_WHAT TO DO_: Look through the data below for the line with "(257, 472) none", and transcribe it exactly together with each line after it up to and including the line with "(540, 88) none". Give nothing else.

(THE RECORDS begins)

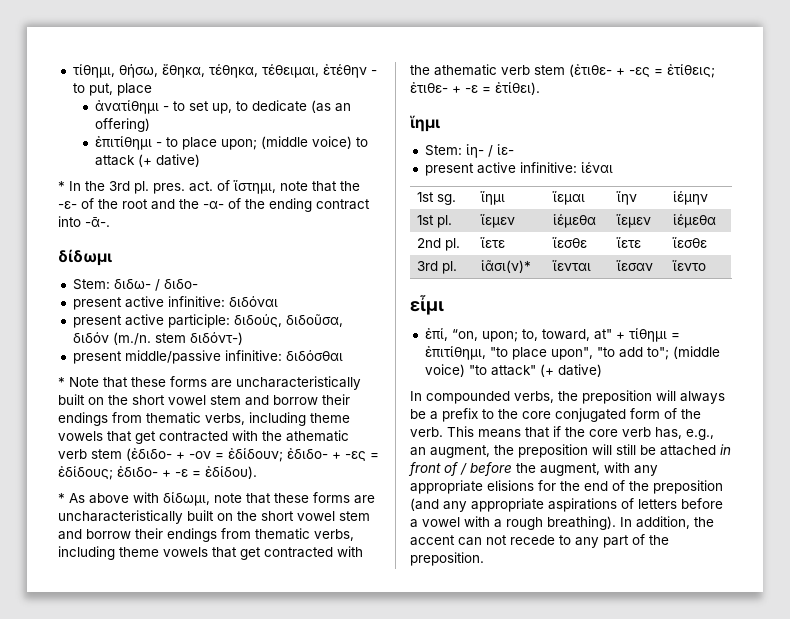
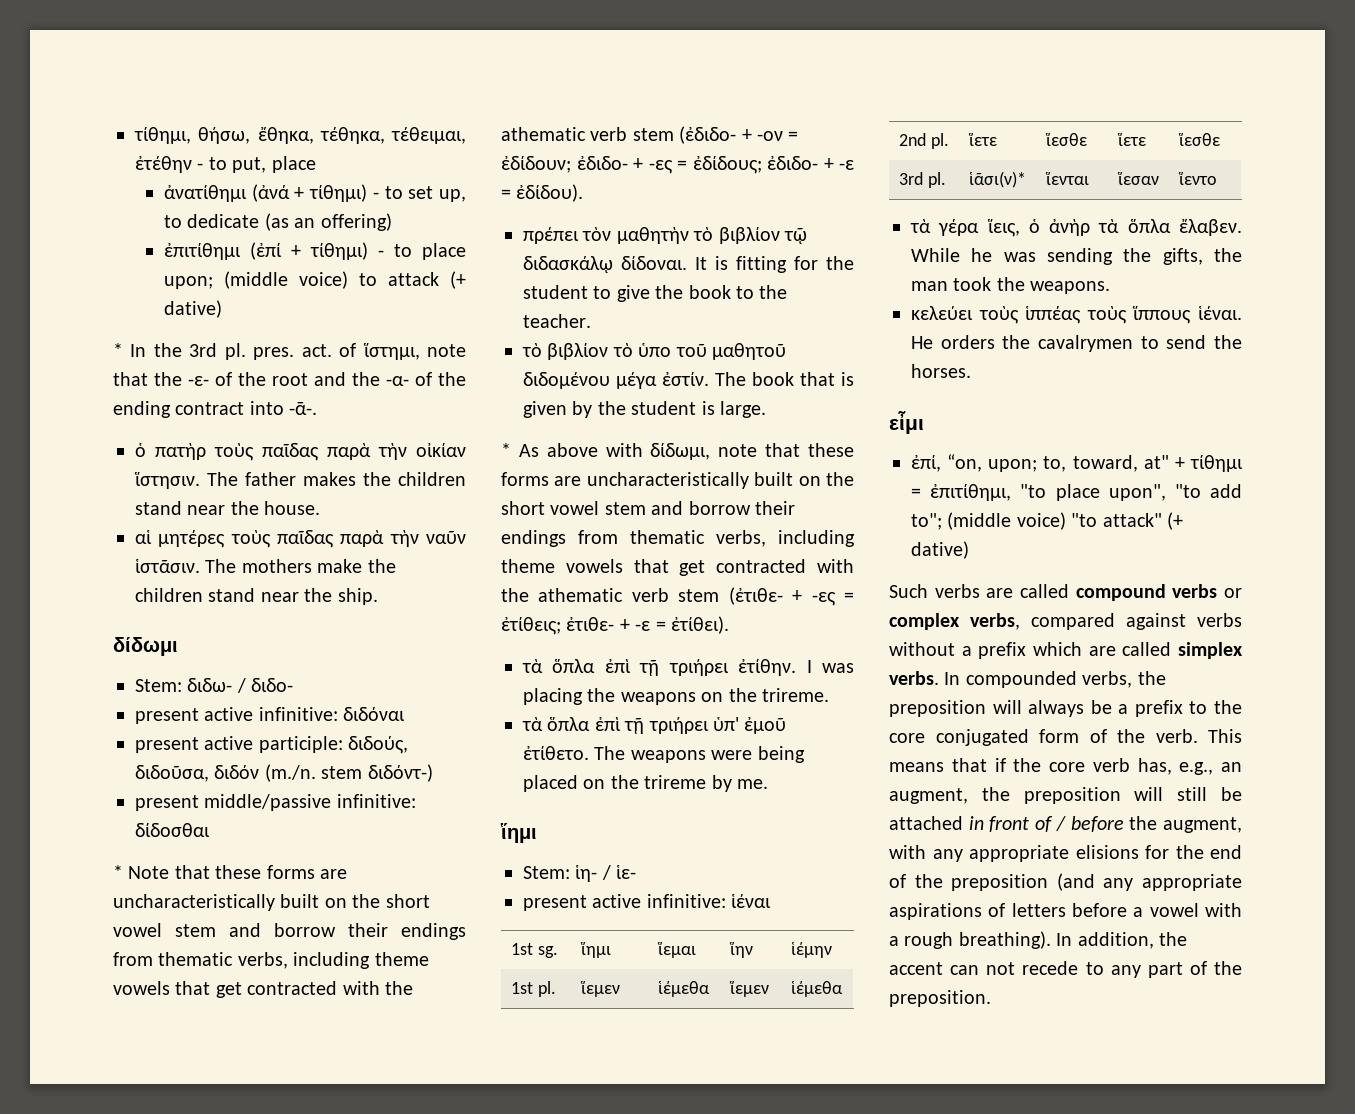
(160, 107) none -> [251,184,368,202] (ἀνά + τίθημι)
(153, 143) none -> [249,242,368,260] (ἐπί + τίθημι)
(110, 222) none -> [135,443,466,461] [134,472,466,489] [135,501,321,515] [135,530,466,548] [135,559,396,573] [135,588,378,605] // ὁ πατὴρ τοὺς παῖδας παρὰ τὴν οἰκίαν ἵστησιν. The father makes the children stand near the house. // αἱ μητέρες τοὺς παῖδας παρὰ τὴν ναῦν ἱστᾶσιν. The mothers make the children stand near the ship.
[285,350,343,361] διδόσθαι -> [135,823,210,837] δίδοσθαι
(257, 472) none -> [523,227,807,244] [523,256,854,273] [523,285,788,302] [523,314,591,328] [522,343,786,360] [523,372,854,389] [523,401,766,418] // πρέπει τὸν μαθητὴν τὸ βιβλίον τῷ διδασκάλῳ δίδοναι. It is fitting for the student to give the book to the teacher. // τὸ βιβλίον τὸ ὑπο τοῦ μαθητοῦ διδομένου μέγα ἐστίν. The book that is given by the student is large.
(540, 88) none -> [522,659,854,676] [523,688,829,705] [522,717,787,734] [523,746,805,763] [523,775,768,792] // τὰ ὅπλα ἐπὶ τῇ τριήρει ἐτίθην. I was placing the weapons on the trireme. // τὰ ὅπλα ἐπὶ τῇ τριήρει ὑπ' ἐμοῦ ἐτίθετο. The weapons were being placed on the trireme by me.
(707, 265) none -> [910,219,1242,237] [911,248,1242,265] [911,277,1111,294] [911,306,1242,324] [911,335,1242,352] [911,364,971,378] // τὰ γέρα ἵεις, ὁ ἀνὴρ τὰ ὅπλα ἔλαβεν. While he was sending the gifts, the man took the weapons. // κελεύει τοὺς ἱππέας τοὺς ἵππους ἱέναι. He orders the cavalrymen to send the horses.
(602, 370) none -> [889,584,1242,601] [889,613,1242,630] [889,642,1243,659] [889,671,939,685] Such verbs are called compound verbs or complex verbs, compared against verbs without a prefix which are called simplex verbs.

(THE RECORDS ends)

_EXERCISE RESULT_:
(257, 472) none -> [523,227,807,244] [523,256,854,273] [523,285,788,302] [523,314,591,328] [522,343,786,360] [523,372,854,389] [523,401,766,418] // πρέπει τὸν μαθητὴν τὸ βιβλίον τῷ διδασκάλῳ δίδοναι. It is fitting for the student to give the book to the teacher. // τὸ βιβλίον τὸ ὑπο τοῦ μαθητοῦ διδομένου μέγα ἐστίν. The book that is given by the student is large.
(540, 88) none -> [522,659,854,676] [523,688,829,705] [522,717,787,734] [523,746,805,763] [523,775,768,792] // τὰ ὅπλα ἐπὶ τῇ τριήρει ἐτίθην. I was placing the weapons on the trireme. // τὰ ὅπλα ἐπὶ τῇ τριήρει ὑπ' ἐμοῦ ἐτίθετο. The weapons were being placed on the trireme by me.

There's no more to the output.